El bautismo es el único sacramento que aparece citado en la confesión de fe nicenoconstantinopolitana, lo que da idea de la importancia fundamental del pórtico a través del cual entramos a la Iglesia y, lo que es todavía más capital, adquirimos la condición de hijos de Dios. El bautismo nos otorga la filiación divina por la que nos hacemos hijos del Padre y hermanos con Cristo: las implicaciones teológicas de ambas expresiones son sustanciales. 

Pero el bautismo no es sólo la vía de acceso al cuerpo místico de Cristo que es su Iglesia, sino el signo visible por el que los pecados quedan redimidos. Es el Espíritu Santo –siguiendo la exhortación de Jesús a Nicodemo de que hay que nacer del agua y del Espíritu– el que borra todas las culpas y sus penas, tanto del pecado original cuanto de los pecados personales cometidos hasta ese momento. San Agustín liga esta remisión de los pecados con la esperanza, la vida eterna y la liberación total: “Demos gracias a Dios que ha dado a la Iglesia semejante don”. 

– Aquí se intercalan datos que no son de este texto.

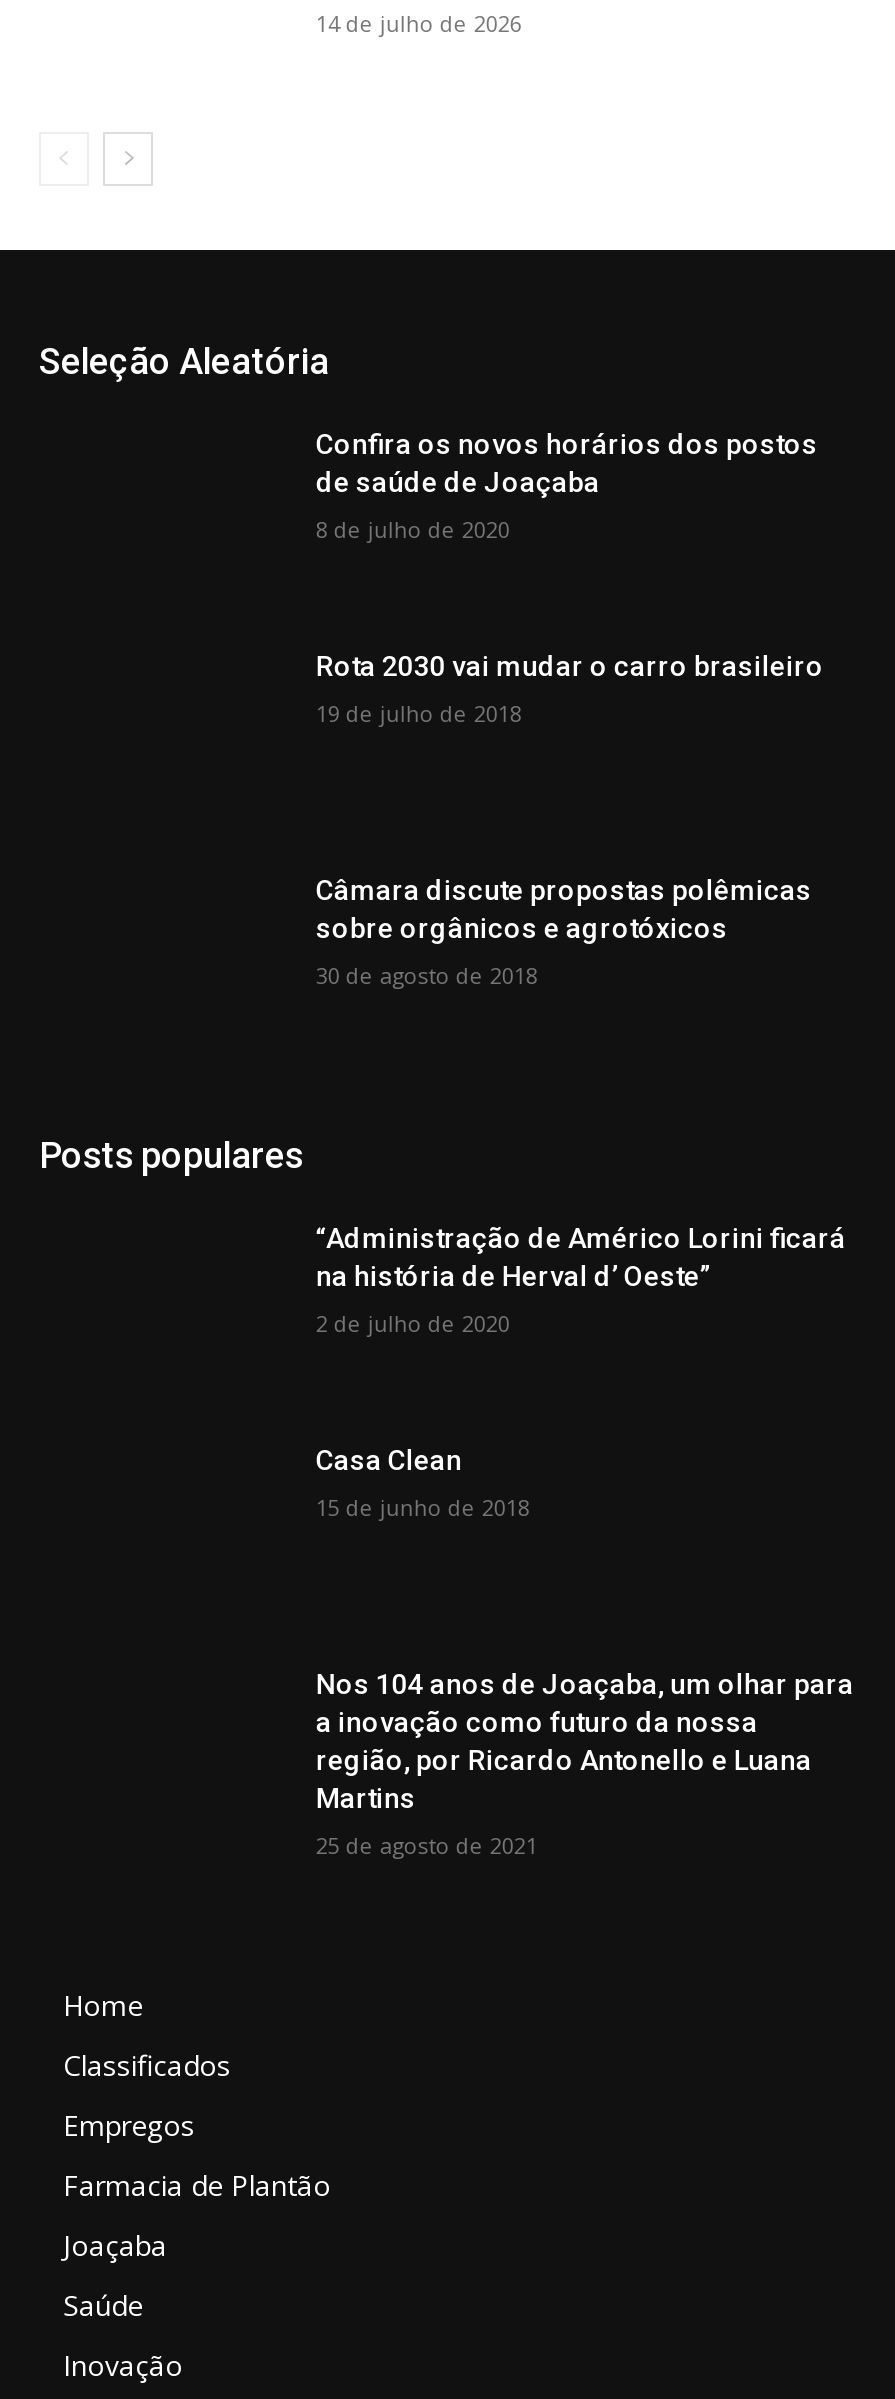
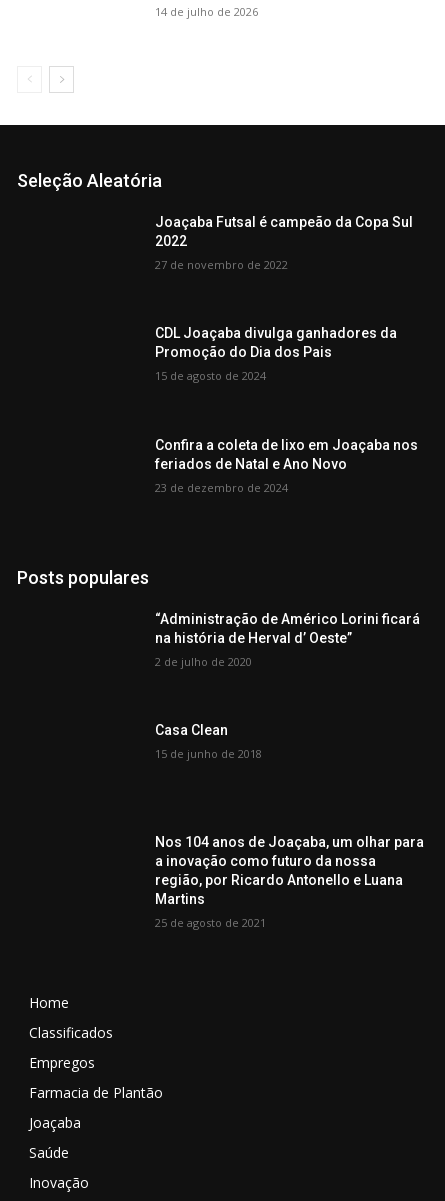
- Confira os novos horários dos postos
- de saúde de Joaçaba
+ Joaçaba Futsal é campeão da Copa Sul
+ 2022

- 8 de julho de 2020
+ 27 de novembro de 2022

- Rota 2030 vai mudar o carro brasileiro
+ CDL Joaçaba divulga ganhadores da
+ Promoção do Dia dos Pais

- 19 de julho de 2018
+ 15 de agosto de 2024

- Câmara discute propostas polêmicas
- sobre orgânicos e agrotóxicos
+ Confira a coleta de lixo em Joaçaba nos
+ feriados de Natal e Ano Novo

- 30 de agosto de 2018
+ 23 de dezembro de 2024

¿Y qué significa que sólo reconocemos un solo bautismo? Tiene dos implicaciones. La primera, que lo consideramos un sacramento que imprime carácter, por lo que sólo se puede recibir una sola vez en la vida. Nos apoyamos para ello en la expresión paulina (Ef 4,5) de que hay “un solo Señor, una sola fe, un solo bautismo”. Para renovar la gracia conferida en el bautismo está el sacramento de la penitencia; y para avivar la presencia del Espíritu que nos inhabita desde recibir las aguas bautismales, la confirmación. 

Pero además, el único bautismo tiene un acento ecuménico puesto que las principales confesiones cristianas (católicos, ortodoxos, iglesias de la Reforma…) reconocen recíprocamente la validez del sacramento administrado por sus propios ministros. Es bonito por ello pensarnos como hermanos, hijos de un mismo Dios, gracias al bautismo.